Элисон посмотрела на него, и взгляд её не был детским, хотя в её голосе всё же не было драматизма, она как будто просто констатировала факт:

— Ты имеешь в виду аварию или после неё?

— А, вот ты где! Элисон, я искала тебя повсюду!

Это была её мать. Она шла к ним через парк, разбитый на двадцать четвёртом этаже.

Оуэн машинально поднялся на ноги и улыбнулся Венди Ллойд.

— Привет, — сказал он.

— Привет ещё раз, — ответила она.

Она улыбнулась, но не так, как раньше, когда появилась на пороге их с Тошико квартиры. Улыбка была напряжённой. Ничего удивительного, подумал Оуэн: вы находите свою дочь в пустынном парке беседующей с незнакомцем (а некоторые из самых худших незнакомцев могут жить прямо через дорогу от вас). Какая бы мать не забеспокоилась?

— Сколько раз я говорила тебе не подходить к тоннелям, Элисон. Это небезопасно.

Элисон показала куклу, как будто это была её вина.

— Мистер Пикл говорит, что это тоннели пикси, и с ним я буду в безопасности.

Оуэн был сбит с толку.

— Тоннели?

Венди безнадёжно покачала головой.

— Вентиляционные шахты. Она просто любит играть в них. Я имею в виду не то, что они такие большие, или что-нибудь ещё.

Она перевела взгляд с Оуэна на Элисон в знак предупреждения.

— Клянусь, когда-нибудь она там застрянет, и мы не сможем её вытащить.

Она обернулась на Оуэна, раздражённая из-за поведения своей дочери, но изо всех сил постаралась улыбнуться. По сравнению с опасностями, подстерегающими их дочь в большом мире, с этим они, по крайней мере, могли справиться.

— Мы заклеиваем крышки вентиляции скотчем, но она просто сдирает плёнку и влезает туда.

Оуэн улыбнулся и посмотрел на Элисон.

— Я бы не слишком беспокоился, ещё шесть месяцев — и, возможно, это больше не будет проблемой.

Элисон должна была вырасти довольно быстро.

— Если я не поседею до этого, — сказала Венди.

Элисон сунула свою книгу под мышку и взяла мать за руку.

— Я рассказывала Оуэну об аварии.

Оуэн увидел, как улыбка Венди увяла, и как она прижала ребёнка к себе. Это был защитный жест, но Оуэн не был уверен, что она защищала Элисон от него.

— Ты же знаешь, что мы не говорим об этом, Элисон, — сказала она ребёнку. Потом взглянула на Оуэна. — Это тот период нашей жизни, о котором нам лучше забыть.

Она и её муж чуть не потеряли свою малышку — по сути, потеряли, но на короткое время — кто бы не захотел оставить это позади?
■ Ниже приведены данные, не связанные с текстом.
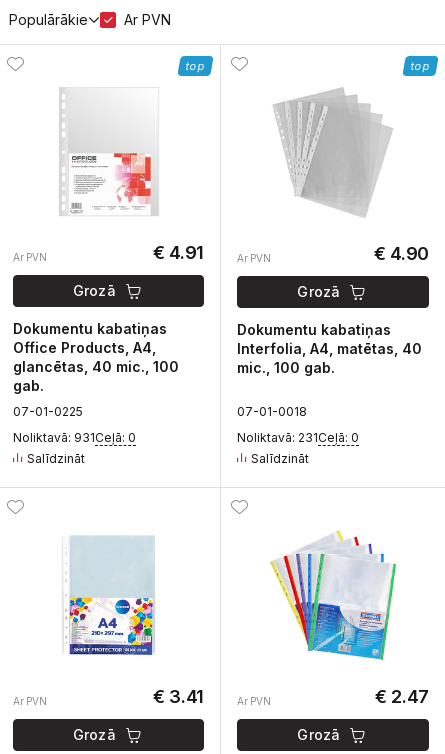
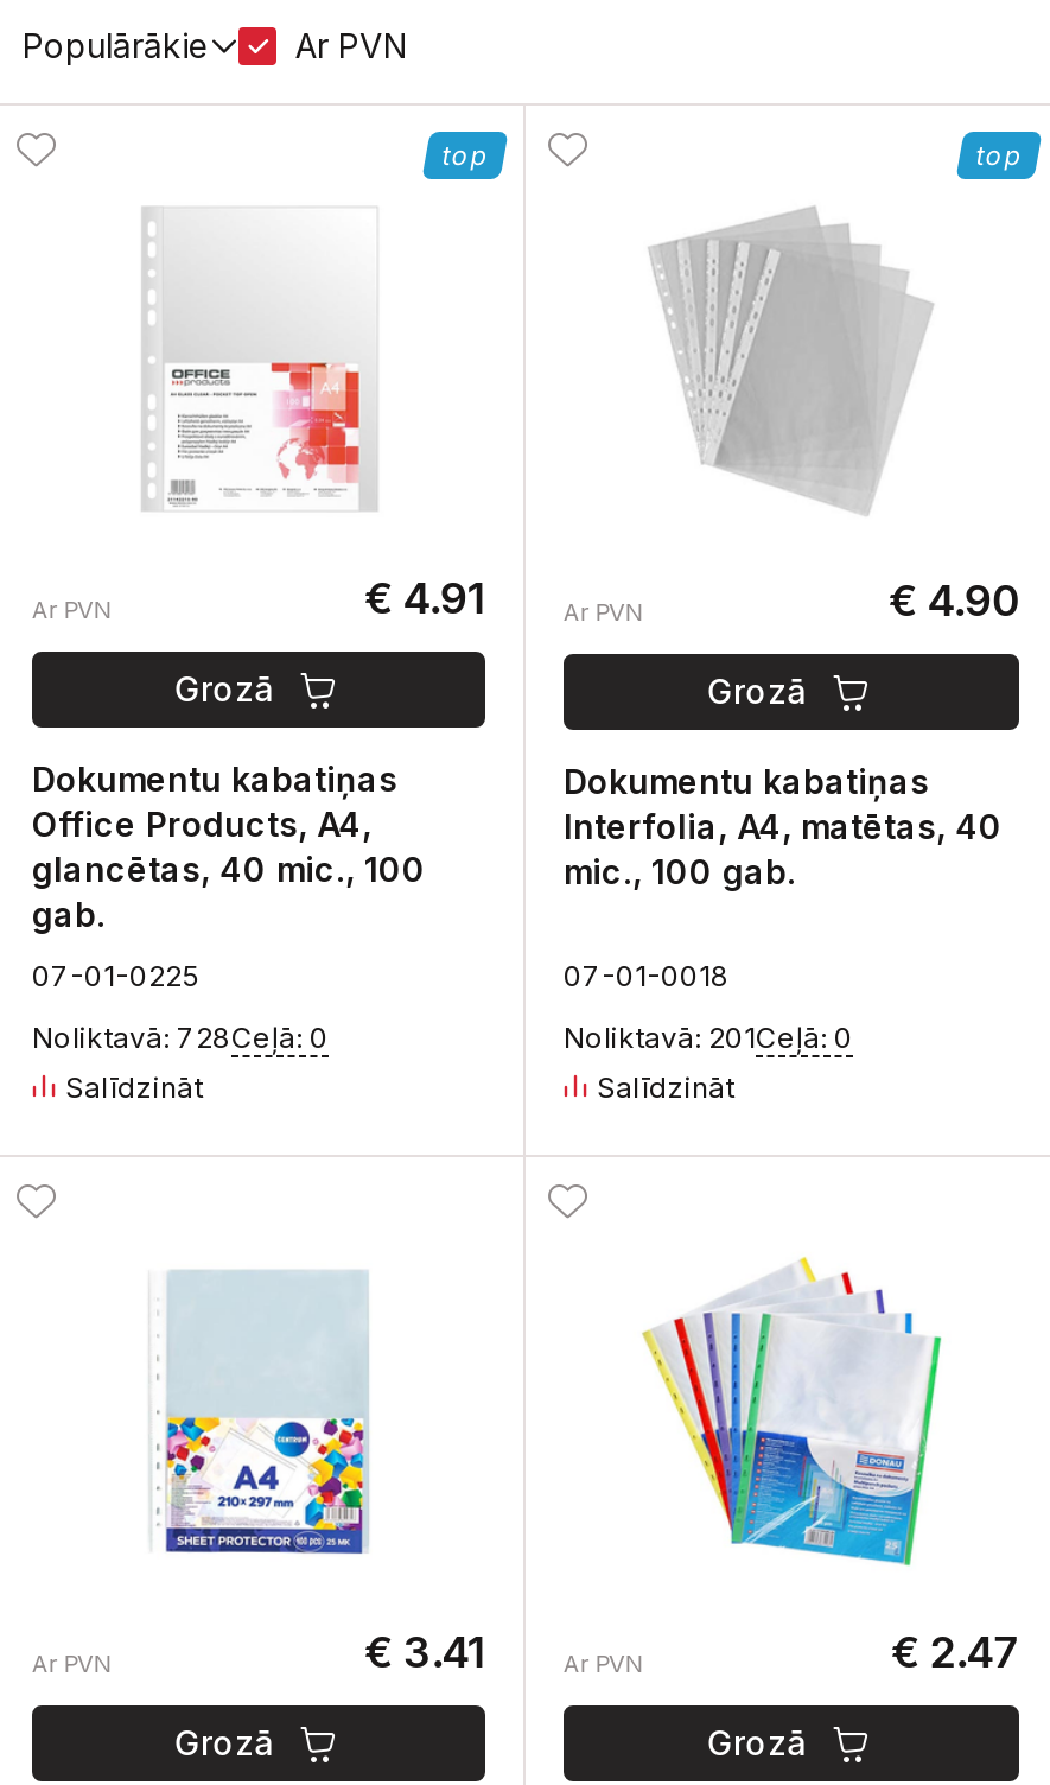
[13,430,136,445] Noliktavā: 931Ceļā: 0 -> [32,1020,329,1056] Noliktavā: 728Ceļā: 0
[237,430,359,445] Noliktavā: 231Ceļā: 0 -> [564,1020,853,1056] Noliktavā: 201Ceļā: 0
Оуэн кивнул.

— Конечно.

— Одна из причин, почему мы переехали в «Небесную Точку», — продолжала Венди. — Мимо входной двери здесь не ездят машины.

— Пожалуй, — согласился он и осмотрелся — эта местность была оформлена так, чтобы жильцы «Небесной Точки» могли здесь отдыхать, ничего не опасаясь. — Здесь действительно спокойно.

— Именно поэтому нам тут нравится, — сказала Венди и повела Элисон за собой к лифту.

Оуэн смотрел, как они уходят, и думал о Рапунцель.